━━━ EXTRACTED RECORDS
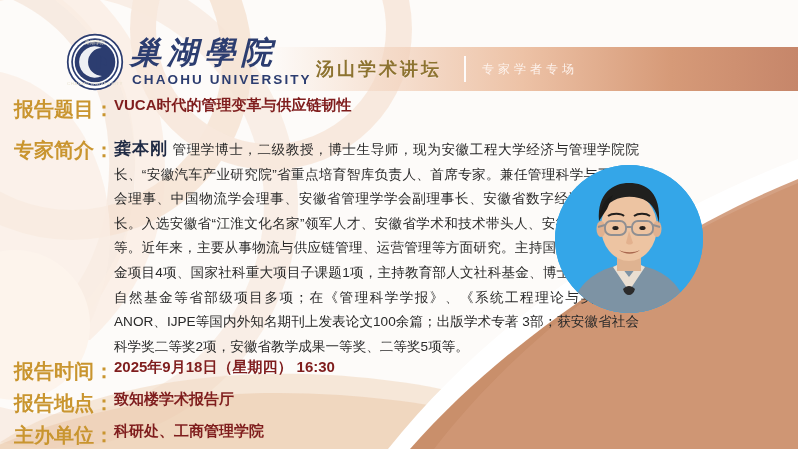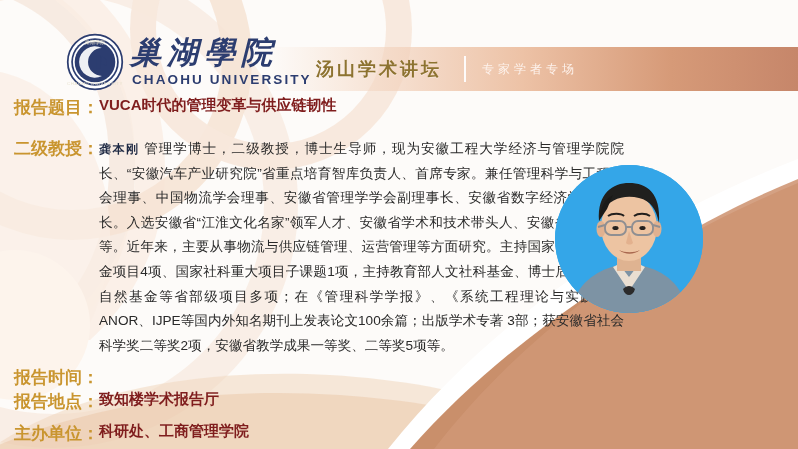"报告题目：" .lbl { font-size: 17px -> 20px }
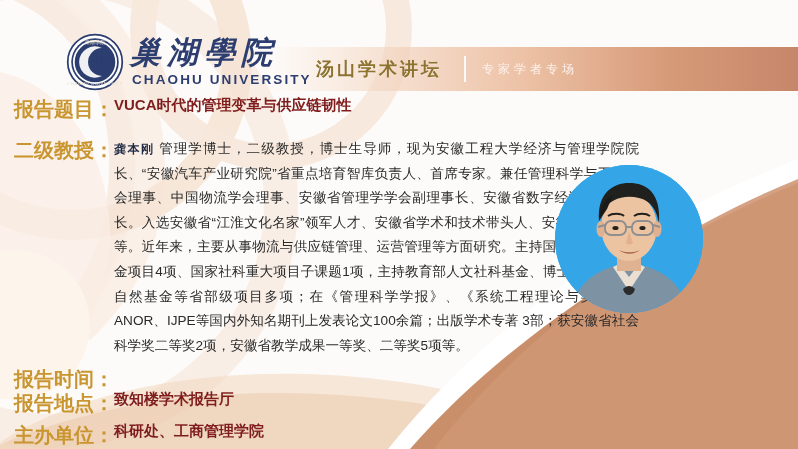"二级教授：" span.lbl { text: 二级教授 -> 专家简介 }
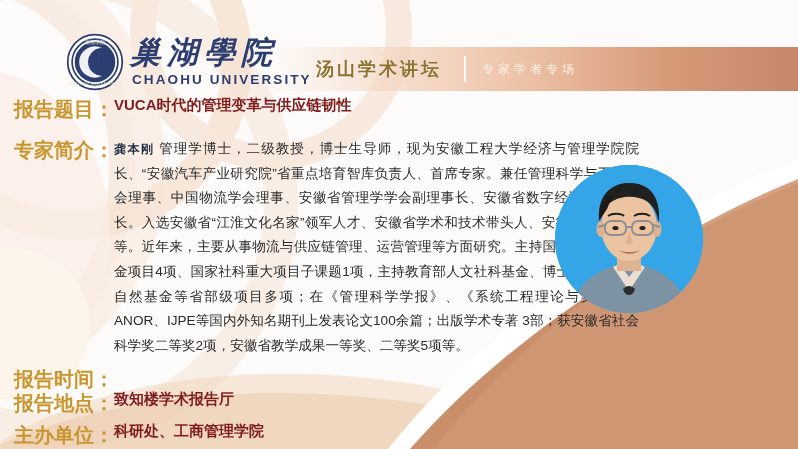"龚本刚" .bio-name { font-size: 12px -> 17px }
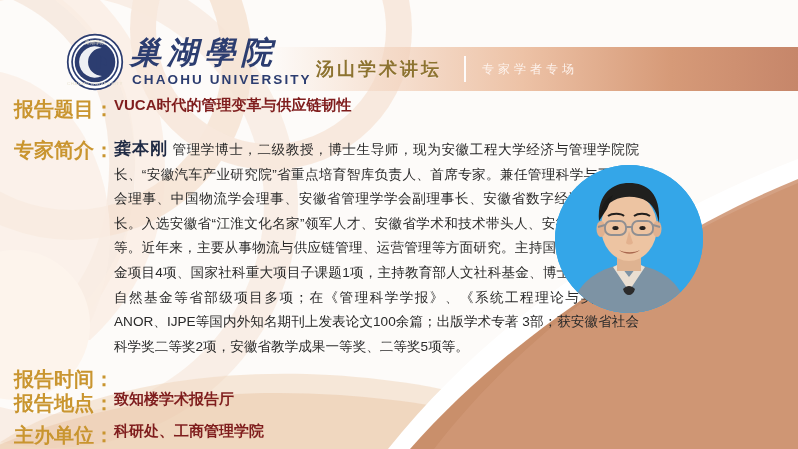"报告时间：" .row-time { top: 366px -> 358px }
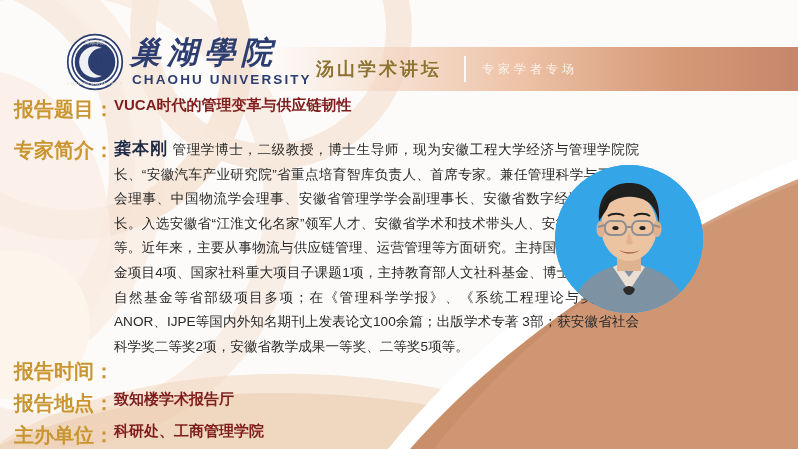"2025年9月18日（星期四） 16:30" span.val-strong { html: none -> <span>2025年9月18日（星期四） 16:30</span> }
━━━━━━
**THE TASK**
The answer must be an exact copy of the lines from the one containing "top: 366px ->" through the last line of the records, with no pictures included.

**PROBLEM SOLUTION**
"报告时间：" .row-time { top: 366px -> 358px }
"2025年9月18日（星期四） 16:30" span.val-strong { html: none -> <span>2025年9月18日（星期四） 16:30</span> }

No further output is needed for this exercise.